Examine each line of the data, and copy the ones containing "size".

::: Data for review :::

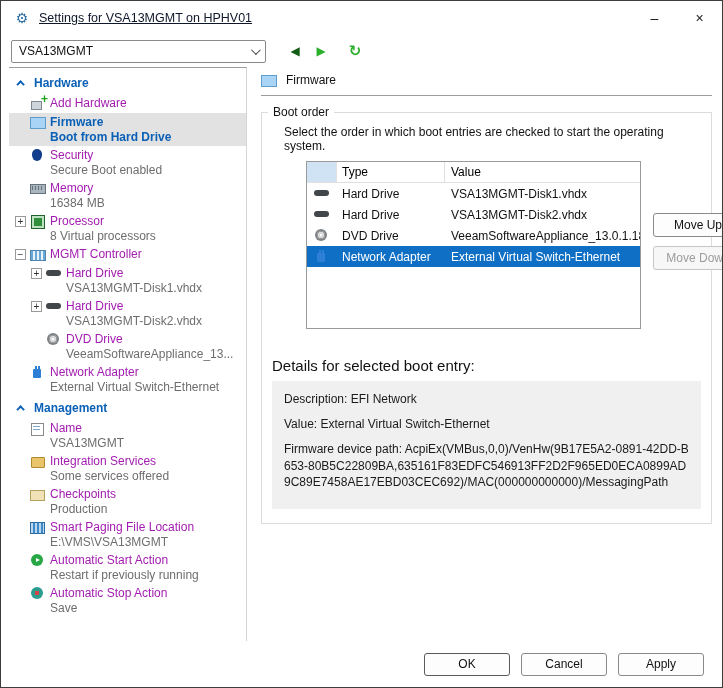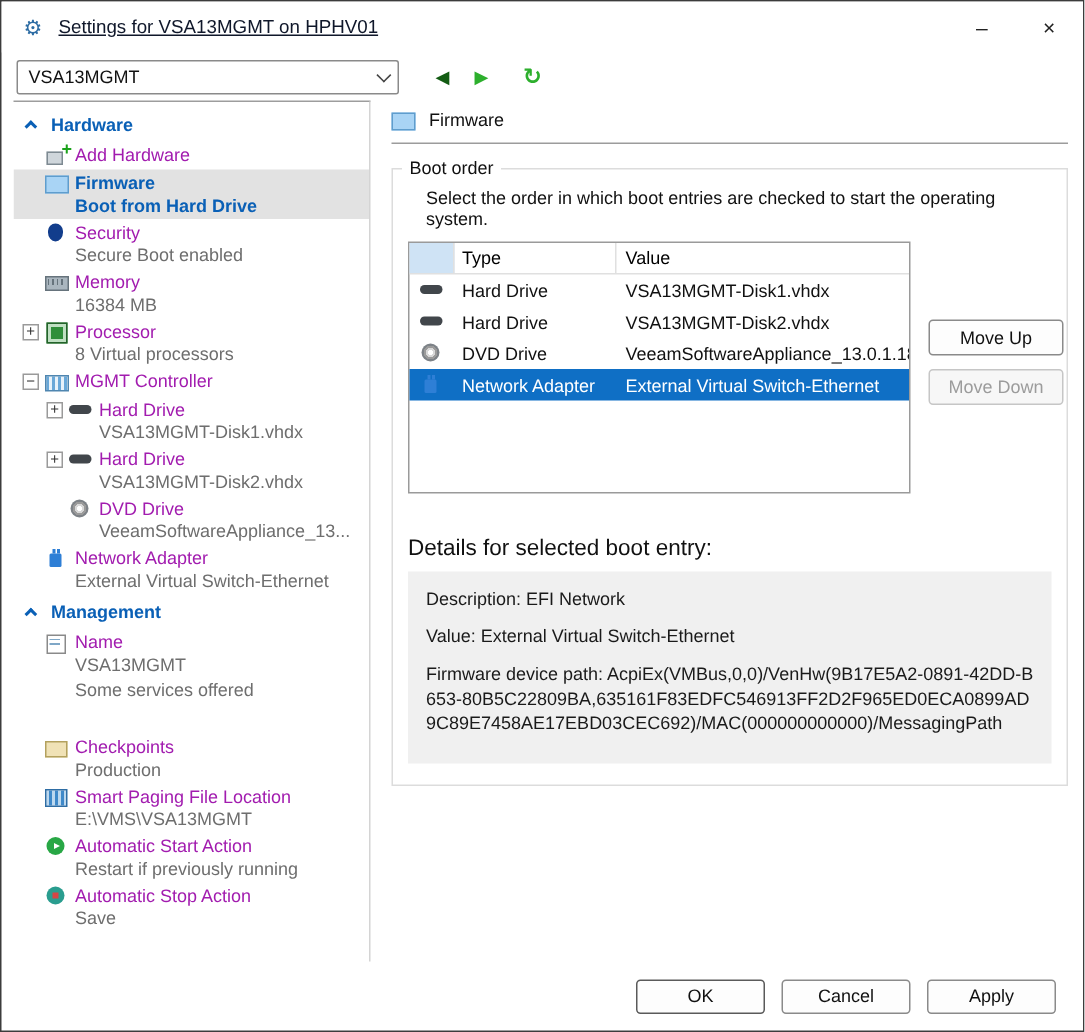--- a/index.html
+++ b/index.html
@@ -61,21 +61,21 @@
   .automatic-start-icon::after { content:""; position:absolute; left:6px; top:4px; width:0; height:0; border-left:4px solid #fff; border-top:2.5px solid transparent; border-bottom:2.5px solid transparent; }
   .automatic-stop-icon::before { content:""; position:absolute; left:1px; top:0; width:12px; height:12px; border-radius:50%; background:#2a9d8f; }
   .automatic-stop-icon::after { content:""; position:absolute; left:5px; top:4px; width:4px; height:4px; background:#d64545; }
 
   
   .main-header { display:flex; align-items:center; gap:9px; padding:2px 0 8px 0; border-bottom:1px solid #9c9c9c; font-size:12px; color:#111; }
   .groupbox { position:relative; border:1px solid #dcdcdc; margin-top:16px; padding:10px 10px 14px 10px; }
   .group-label { position:absolute; top:-8px; left:6px; background:#fff; padding:0 5px; font-size:12px; color:#111; }
   .boot-desc { font-size:12px; color:#111; margin:2px 0 8px 12px; }
   .table-area { display:flex; gap:12px; }
-  .boot-table { width:335px; height:168px; border:1px solid #9a9a9a; background:#fff; display:flex; flex-direction:column; font-size:12px; }
+  .boot-table { width:335px; height:168px; border:1px solid #9a9a9a; background:#fff; display:flex; flex-direction:column; font-size:12px;margin-left:34px; }
   .boot-header { display:flex; height:21px; align-items:center; border-bottom:1px solid #e0e0e0; flex:0 0 21px; }
   .hcell-icon { width:30px; align-self:stretch; background:#cfe3f5; border-right:1px solid #e0e0e0; }
   .hcell-type { width:108px; padding-left:5px; border-right:1px solid #e0e0e0; align-self:stretch; display:flex; align-items:center; }
   .hcell-value { flex:1; padding-left:6px; }
   .boot-row { display:flex; height:21px; align-items:center; flex:0 0 21px; color:#111; }
   .boot-row.selected { background:#0f6fc5; color:#fff; }
   .cell-icon { width:30px; display:flex; justify-content:center; }
   .cell-type { width:108px; padding-left:5px; white-space:nowrap; overflow:hidden; }
   .cell-value { flex:1; padding-left:6px; white-space:nowrap; overflow:hidden; }
   .side-btns { display:flex; flex-direction:column; gap:9px; margin-top:52px; }
@@ -203,23 +203,28 @@
         </div>
         <div class="tree-node" style="padding-left: 6px;">
           <div class="tree-line">
             <span class="expander empty"></span>
             <span class="ic name-icon"></span>
             <span class="tree-label">Name</span>
           </div>
           <div class="tree-sub">VSA13MGMT</div>
         </div>
         <div class="tree-node" style="padding-left: 6px;">
+          <div class="tree-line">
+            <span class="expander empty"></span>
+            <span class="ic integration-services-icon"></span>
+            <span class="tree-label">Integration Services</span>
+          </div>
           <div class="tree-sub">Some services offered</div>
         </div>
-        <div class="tree-node" style="padding-left: 6px; margin-top: 20px;">
+        <div class="tree-node" style="padding-left: 6px;">
           <div class="tree-line">
             <span class="expander empty"></span>
             <span class="ic checkpoints-icon"></span>
             <span class="tree-label">Checkpoints</span>
           </div>
           <div class="tree-sub">Production</div>
         </div>
         <div class="tree-node" style="padding-left: 6px;">
           <div class="tree-line">
             <span class="expander empty"></span>

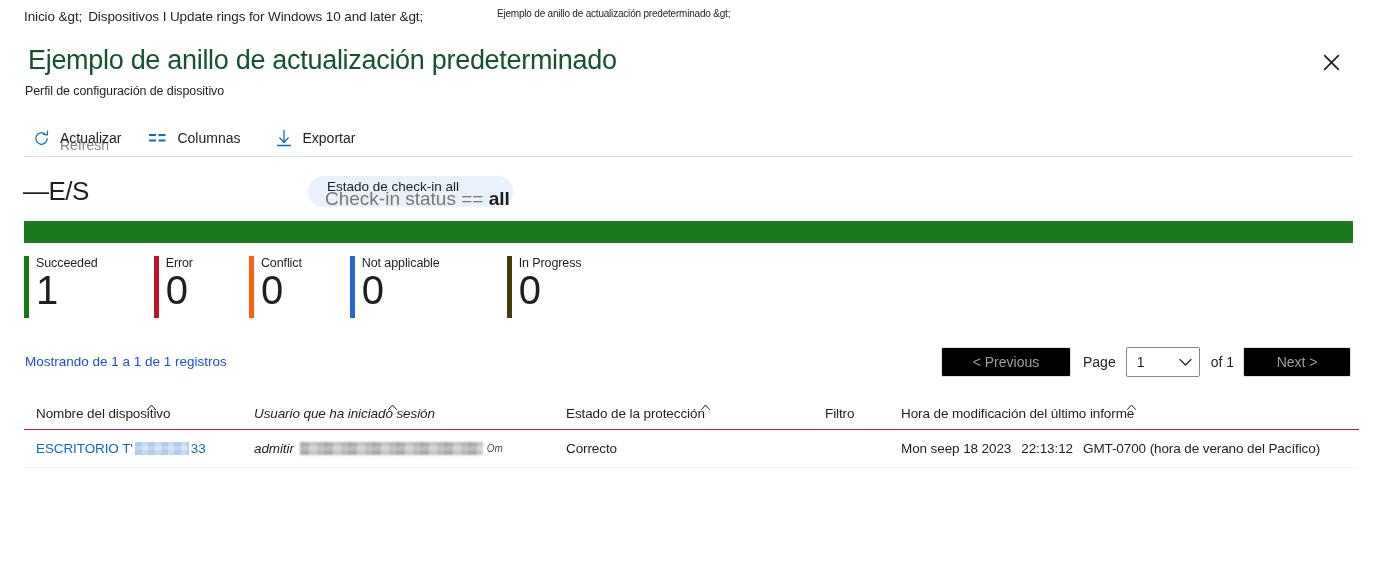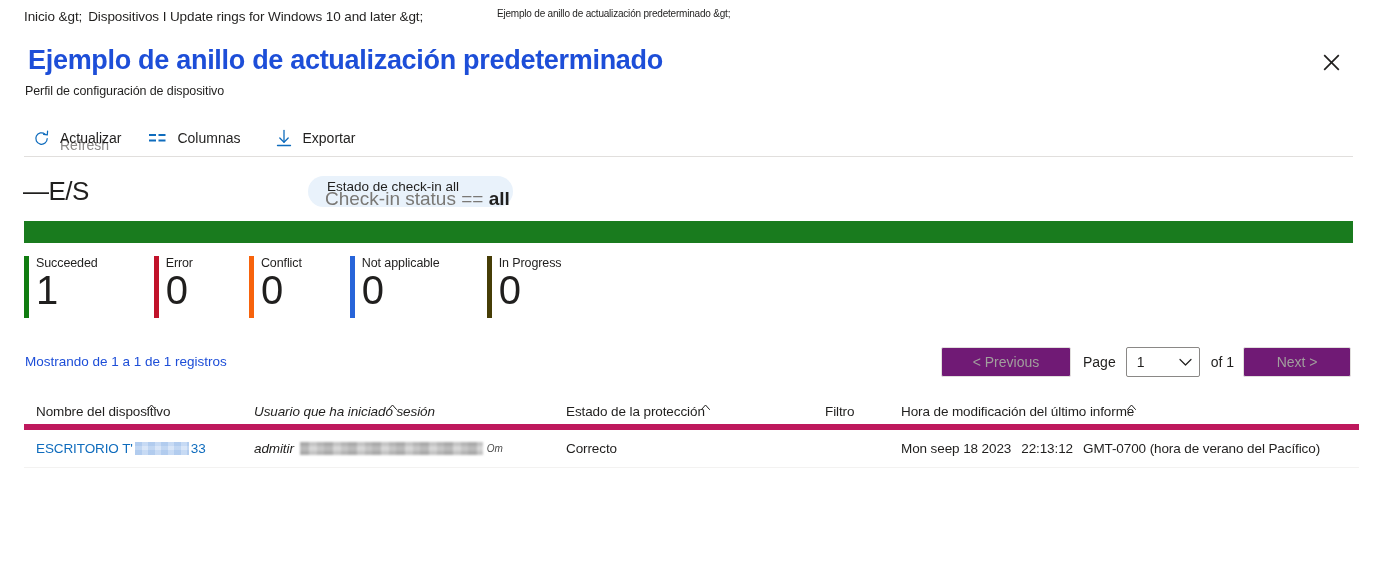--- a/index.html
+++ b/index.html
@@ -39,22 +39,22 @@
     white-space: nowrap;
     letter-spacing: -0.2px;
   }
 
   
   .page-title {
     position: absolute;
     left: 28px;
     top: 45px;
     font-size: 27px;
-    font-weight: 700;
-    color: #1d4ed8;
+    font-weight: 400;
+    color: #14532d;
     letter-spacing: -0.3px;
     white-space: nowrap;
   }
   .page-subtitle {
     position: absolute;
     left: 25px;
     top: 84px;
     font-size: 12.5px;
     color: #201f1e;
     white-space: nowrap;
@@ -242,21 +242,21 @@
   .pagination {
     position: absolute;
     left: 941px;
     top: 347px;
     display: flex;
     align-items: center;
   }
   .pg-btn {
     width: 130px;
     height: 30px;
-    background: #701a75;
+    background: #000000;
     border: 1px solid #e1dfdd;
     border-radius: 2px;
     color: #a19f9d;
     font-size: 14px;
     font-family: "Liberation Sans", sans-serif;
     cursor: default;
     padding: 0;
   }
   .pg-label {
     font-size: 14px;
@@ -289,21 +289,21 @@
   
   .grid {
     position: absolute;
     left: 24px;
     top: 398px;
     width: 1335px;
   }
   .grid-head {
     position: relative;
     height: 32px;
-    border-bottom: 6px solid #be185d;
+    border-bottom: 1px solid #be185d;
   }
   .grid-row {
     position: relative;
     height: 38px;
     border-bottom: 1px solid #f3f2f1;
   }
   .col {
     position: absolute;
     top: 0;
     height: 100%;
@@ -469,21 +469,21 @@
   </div>
 
   <div class="tile" style="margin-right:48px">
     <div class="tile-bar" style="background:#f7630c"></div>
     <div class="tile-body">
       <div class="tile-label">Conflict</div>
       <div class="tile-value">0</div>
     </div>
   </div>
 
-  <div class="tile" style="margin-right:47px">
+  <div class="tile" style="margin-right:67px">
     <div class="tile-bar" style="background:#2764d9"></div>
     <div class="tile-body">
       <div class="tile-label">Not applicable</div>
       <div class="tile-value">0</div>
     </div>
   </div>
 
   <div class="tile">
     <div class="tile-bar" style="background:#463d06"></div>
     <div class="tile-body">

:::

| Reply to the task |
   .main-header { display:flex; align-items:center; gap:9px; padding:2px 0 8px 0; border-bottom:1px solid #9c9c9c; font-size:12px; color:#111; }
   .group-label { position:absolute; top:-8px; left:6px; background:#fff; padding:0 5px; font-size:12px; color:#111; }
   .boot-desc { font-size:12px; color:#111; margin:2px 0 8px 12px; }
-  .boot-table { width:335px; height:168px; border:1px solid #9a9a9a; background:#fff; display:flex; flex-direction:column; font-size:12px; }
+  .boot-table { width:335px; height:168px; border:1px solid #9a9a9a; background:#fff; display:flex; flex-direction:column; font-size:12px;margin-left:34px; }
     font-size: 27px;
     font-size: 12.5px;
     font-size: 14px;
     font-size: 14px;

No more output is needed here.